KIEV, Ukraine -- Mykola Melnychenko, a former presidential bodyguard, who was on Friday detained in Italy at Ukraine's request, on Monday contested his extradition and fears for his life, his lawyer said.

Mykola Melnychenko

Melnychenko, who controls thousands of hours of confidential conversations recorded in the office of then-President Leonid Kuchma in 1996-2000, may use the information ahead of the October 28 parliamentary elections.

“Now the life and the health of Mykola Melnychenko are in danger,” Nedilko said, Kommersant daily reported on Monday.

Melnychenko fled Ukraine last year shortly after a court cleared Leonid Kuchma of any allegations that he may have ordered the murder of investigative journalist Heorhiy Gongadze 12 years ago.

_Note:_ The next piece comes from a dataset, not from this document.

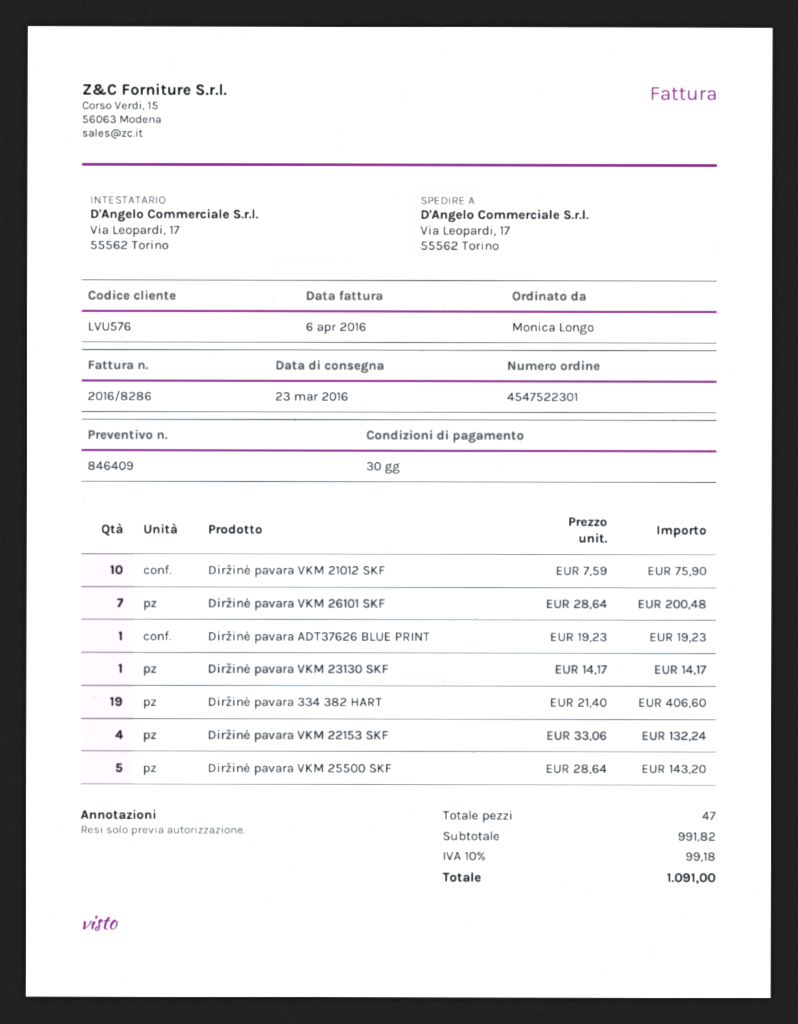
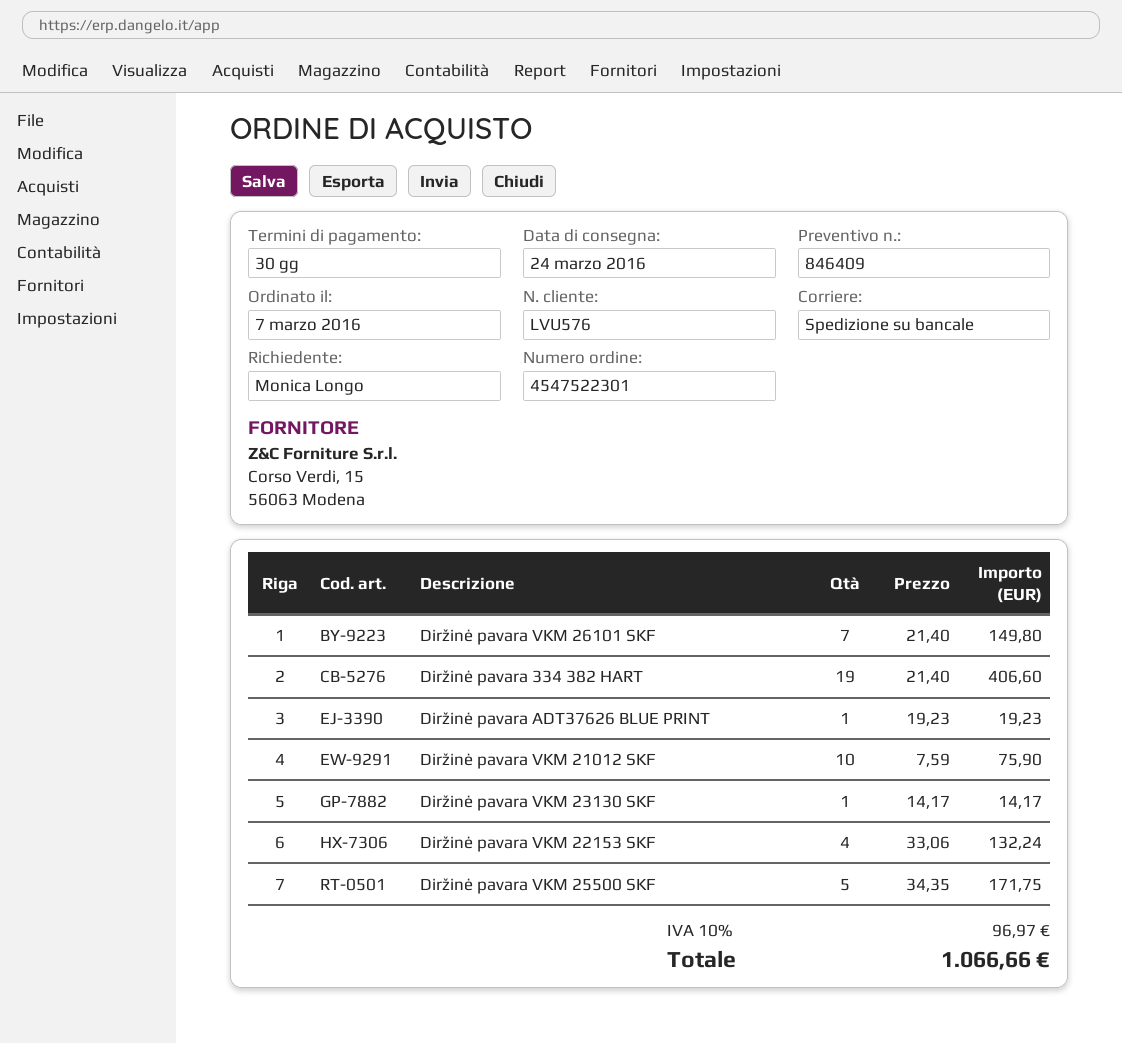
delivery date: 2016-03-23 -> 2016-03-24
Diržinė pavara VKM 26101 SKF: 7 x 28.64 = 200.48 -> 7 x 21.40 = 149.80
Diržinė pavara VKM 25500 SKF: 5 x 28.64 = 143.20 -> 5 x 34.35 = 171.75
tax: 10% = 99.18 -> 10% = 96.97
total: 1091.00 -> 1066.66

Melnychenko was detained in Italy on Friday at the request of Ukraine, as the Ukrainian authorities had been seeking his extradition to the country.

The Prosecutor General’s Office on Monday declined to comment on the developments.

But Nedilko said the authorities may be seeking Melnychenko’s extradition in order to get his testimony at an upcoming court hearing against opposition leader and former prime minister Yulia Tymoshenko.

Tymoshenko, who was jailed to seven years in prison in October 2011 for abuse of office, is facing at least two more investigations and trials, involving alleged tax embezzlements and the murder of Yevhen Shcherban, a lawmaker and a prominent businessman, in 1996.

“I don’t rule out the detention of Melnychenko is connected with the Shcherban case,” Nedilko said.

“He told me that he’s got the recordings.”

The prosecutors alleged that Tymoshenko, then an owner and manager of a leading natural gas trader, paid for the murder of Shcherban.

Tymoshenko denied the allegations as an ‘absurd’ and said they were politically motivated against her as a political rival of President Viktor Yanukovych.

Tymoshenko’s trial and the sentence are widely regarded by Western governments as a politically motivated prosecution of the opposition leader in Ukraine.

But any link to the murder would potentially deal a much bigger blow to the reputation of Tymoshenko, and could weaken her defense, analysts said.

Melnychenko’s recordings could apparently either prove or disprove the murder allegations.

Kuchma, who was investigated for his alleged role in the murder of Gongadze in September 2000, during a trial in Kiev last year had called Melnychenko a Russian spy.

The court later cleared Kuchma, while Melnychenko had shortly afterwards fled Ukraine.